A bill introduced in the House on Wednesday looks to pause development of the future Ground Based Strategic Deterrent (GBSD) intercontinental ballistic missile until 2031 and instead focus on extending the service life of the Minuteman III missiles to 2040.

Rep. John Garamendi (D-Calif.), chair of the House Armed Services Readiness Subcommittee, is leading the bill, which would also pause the development of the GBSD’s W87-1 warhead, as a means of potentially saving tens of billions of dollars.

An unarmed Minuteman III intercontinental ballistic missile launches during a developmental test on Feb. 5 last year at Vandenberg AFB, Calif. (U.S. Air Force Photo)

“Forging ahead with the deployment of the GBSD nuclear program is an unnecessary and costly mistake at the expense of the U.S. taxpayer, and further precipitates the modern nuclear arms race between the United States, Russia and China,” Garamendi said in a statement.

The new bill arrives a week after Garamendi questioned Army Gen. Mark Milley, the joint chiefs chairman, during a hearing on how Milley would prioritize $37 billion in hypothetical savings if the GBSD program was paused for 12 to 15 years in favor of a service life-extension program for the current Minuteman III ICBM, citing figures from a 2017 Congressional Budget Office report

Milley responded that he “would not recommend taking that money away and putting it elsewhere,” citing a concern that a pause to the program would lead to a capability gap for the land-based leg of the nuclear triad (Defense Daily, June 23). 

Northrop Grumman [NOC] is set to build GBSD under a $13-billion contract awarded in 2019, which will ultimately serve as the replacement for the Minuteman IIIs.
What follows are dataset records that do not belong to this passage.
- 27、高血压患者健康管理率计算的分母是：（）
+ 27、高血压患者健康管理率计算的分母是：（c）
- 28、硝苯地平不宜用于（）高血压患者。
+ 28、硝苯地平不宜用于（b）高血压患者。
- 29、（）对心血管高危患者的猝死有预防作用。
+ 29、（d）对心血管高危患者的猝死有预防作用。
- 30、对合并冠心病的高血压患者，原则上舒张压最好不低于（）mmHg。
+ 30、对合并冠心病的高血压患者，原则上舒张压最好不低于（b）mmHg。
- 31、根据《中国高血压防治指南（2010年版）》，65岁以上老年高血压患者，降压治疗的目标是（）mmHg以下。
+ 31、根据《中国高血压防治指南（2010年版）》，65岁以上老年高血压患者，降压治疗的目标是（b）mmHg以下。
“Supporters of the current modernization approach tell us that the only choice is to proceed full steam ahead with the current modernization plans or allow our arsenal to rust into obsolescence. This is a false choice,” Garamendi said. “My legislation acknowledges the facts and advice from various experts in this field and saves billions of dollars that can be spent to address more worthy defense needs. It also helps reset U.S. nuclear modernization policy, which greatly exceeds its deterrence requirement and will only worsen if planned modernization programs like GBSD continue.”

Rep. Adam Smith (D-Wash.), chair of the House Armed Services Committee, told reporters on Tuesday that GBSD should remain unchanged while the Biden administration works through its nuclear posture review, adding that Congress is “not going to kill the GBSD program” (Defense Daily, June 29). 

The co-sponsors of Garamendi’s Investing in Common-sense Ballistic Missiles (ICBM) Act of 2021 are Reps. Ro Khanna (D-Calif.), Don Beyer (D-Va.), Jim McGovern (D-Mass.), Barbara Lee (D-Calif.), Earl Blumenauer (D-Ore.), Ted Lieu (D-Calif.), Jared Huffman (D-Calif.) and Lloyd Doggett (D-Texas).